The talks were led by Air Force Gen. Ma Xiaotian, deputy chief of the general staff of the Chinese People’s Liberation Army, and South Korean Vice Defense Minister Lee Yong-gul.
According to the source, the chances of holding the humanitarian search and rescue exercise are high.
SAR exercises are carried out as peaceful exercises to hone joint responses and develop a cooperation system, and promote friendly relations and military exchanges.
Korea has been holding similar exercises with Japanese forces, but this would be the first with Chinese.
“This is an exercise between nations that will raise the survival rates of Korean and Chinese sailors, especially because the waters around the Korean Peninsula see so many shipments,” said a military official.
“The search and rescue exercise held for humanitarian purposes can be seen as a message that the relationship between South Korean and Chinese forces is becoming institutionalized despite the North Korean situation,” said another military official.

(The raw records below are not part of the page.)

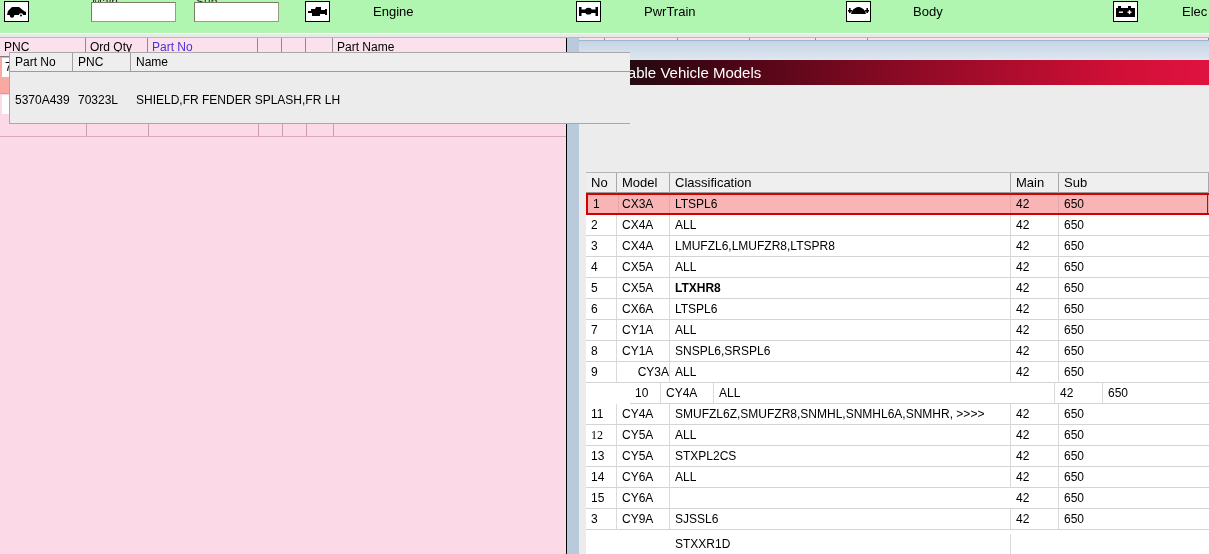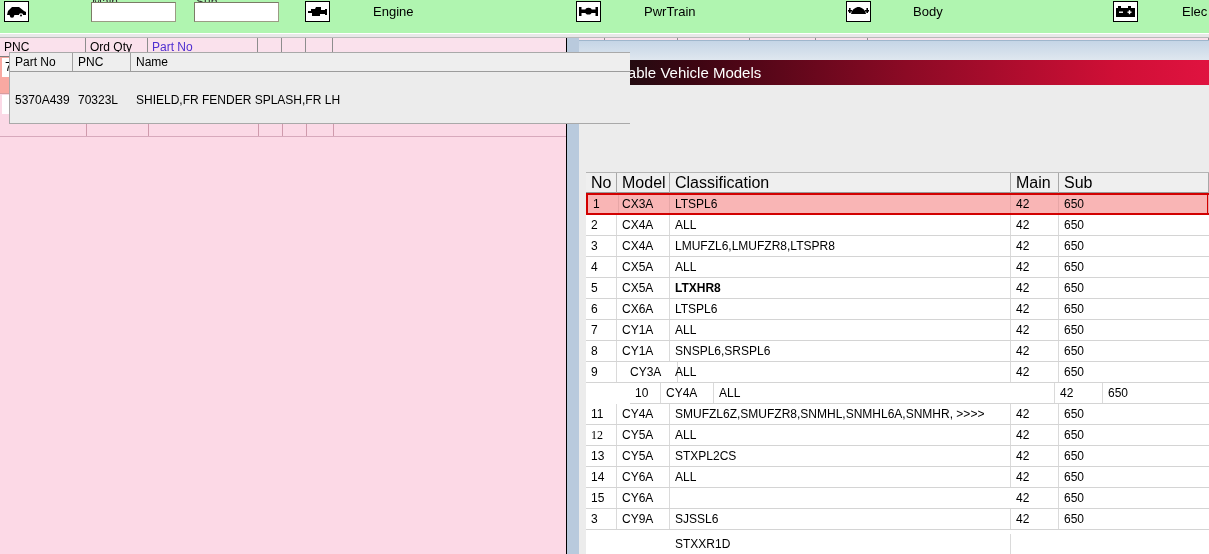--- a/index.html
+++ b/index.html
@@ -294,6 +294,7 @@
     <div class="pg-hcell" style="left:258px; width:24px;"></div>
     <div class="pg-hcell" style="left:282px; width:24px;"></div>
     <div class="pg-hcell" style="left:306px; width:27px;"></div>
+    <div class="pg-hcell" style="left:333px; width:238px;">Part Name</div>
   </div>
 
   <div class="pg-row1">

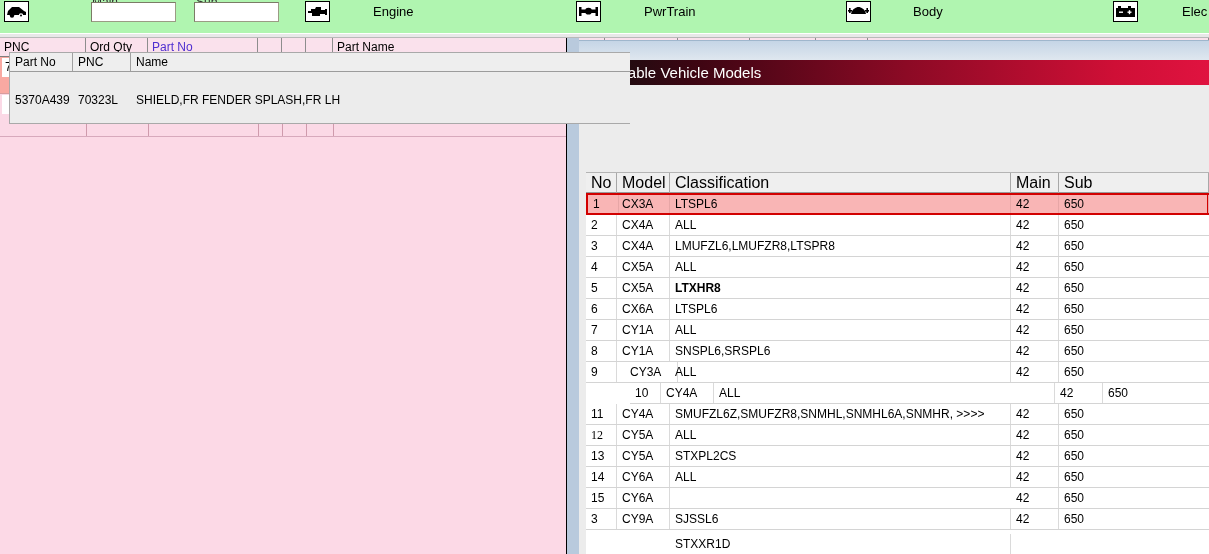--- a/index.html
+++ b/index.html
@@ -194,7 +194,7 @@
   .mdl-hcell {
     position: absolute; top: 0; height: 20px;
     line-height: 20px; padding-left: 5px;
-    font-size: 16px; color: #000000;
+    font-size: 13px; color: #000000;
     border-right: 1px solid #a8a8a8;
     white-space: nowrap; overflow: hidden;
   }

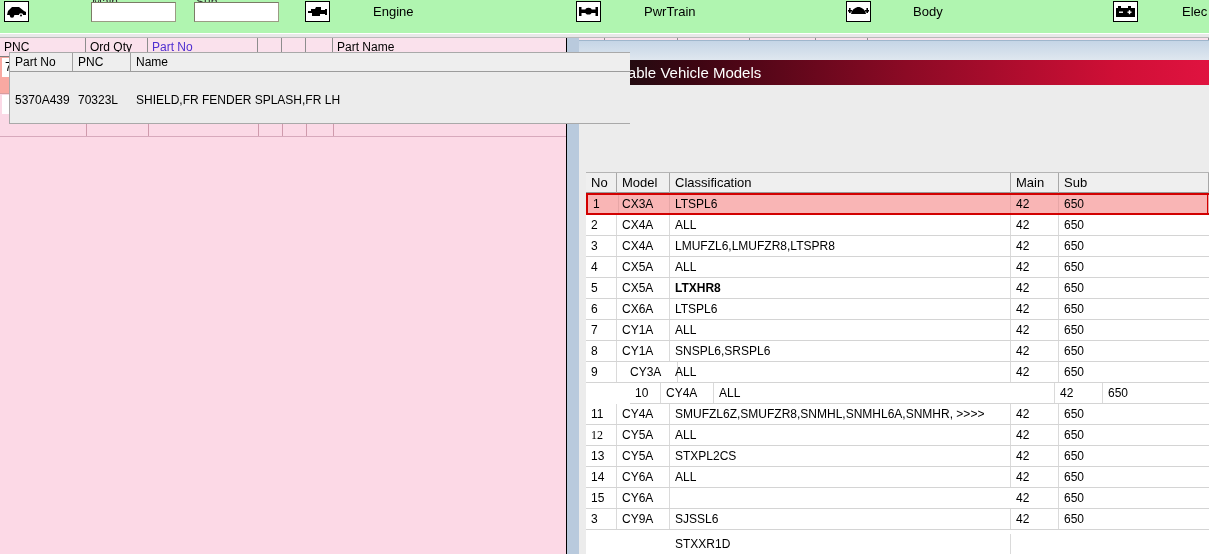--- a/index.html
+++ b/index.html
@@ -423,7 +423,7 @@
       </div>
       <div class="mdl-row" style="top: 190px;">
         <div class="mdl-cell" style="left: 0px; width: 31px;">9</div>
-        <div class="mdl-cell" style="left: 39px; width: 53px;">CY3A</div>
+        <div class="mdl-cell" style="left: 31px; width: 53px; text-align: right;">CY3A</div>
         <div class="mdl-cell" style="left: 84px; width: 341px;">ALL</div>
         <div class="mdl-cell" style="left: 425px; width: 48px;">42</div>
         <div class="mdl-cell last" style="left: 473px; width: 150px;">650</div>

South Korea, the U.S. and Japan will also hold security talks on Jeju Island on Monday to share information regarding humanitarian disaster relief missions, peacekeeping operations and anti-piracy measures at the Gulf of Aden.
The nations will also be able to exchange opinions regarding the Proliferation Security Initiative exercises which Korea will take a part of for the first time in Japan next year.
The PSI is an international effort of more than 90 countries to stop the illicit trade of weapons of mass destruction.